I. O critério para delimitar a causa de pedir resulta da previsão da regra de direito substantivo em que assenta o pedido. II. Nas acções que têm por objecto a condenação ao pagamento do preço resultante da venda de bens ou da prestação de serviços, a causa de pedir é o facto da aquisição da titularidade do direito de crédito por via do contrato.
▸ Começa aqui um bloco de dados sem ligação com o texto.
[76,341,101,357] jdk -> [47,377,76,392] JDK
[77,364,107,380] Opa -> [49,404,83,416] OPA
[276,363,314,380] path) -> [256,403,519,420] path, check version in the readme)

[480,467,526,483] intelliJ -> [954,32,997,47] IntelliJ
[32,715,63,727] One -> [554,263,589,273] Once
III. No caso, a P.I. contém os factos essenciais que constituem a causa de pedir: - os que se destinam a demonstrar a existência dos concretos direitos de crédito que se querem fazer valer (que resultam das facturas ali indicadas); - os relativos a provar a titularidade desses direitos de crédito (os contratos de cessão de créditos celebrados, por força dos quais a Recorrente alega ter adquirido esses direitos). IV. As facturas contêm a informação que permite determinar a transacção comercial que levou à sua emissão e, por conseguinte, aferir se é devido o seu pagamento. V. O saneador-sentença recorrido errou ao ter julgado a improcedência do pedido por a Recorrente não ter indicado “cada uma das concretas relações contratuais subjacentes aos créditos reclamados, em que se inclui o respetivo objeto e as condições contratuais aplicáveis aos pedidos formulados”. VI.O cálculo dos juros moratórios apresentado pode ser melhor concretizado e demonstrado em sede de instrução – art.º 5.º, n.º 2, al. b) do CPC. VII. A falta de junção das facturas que a Recorrente protestou trazer aos autos não importa a imperfeição da P.I.. Os documentos são meios de prova dos factos alegados. A sua falta releva no plano da prova a produzir.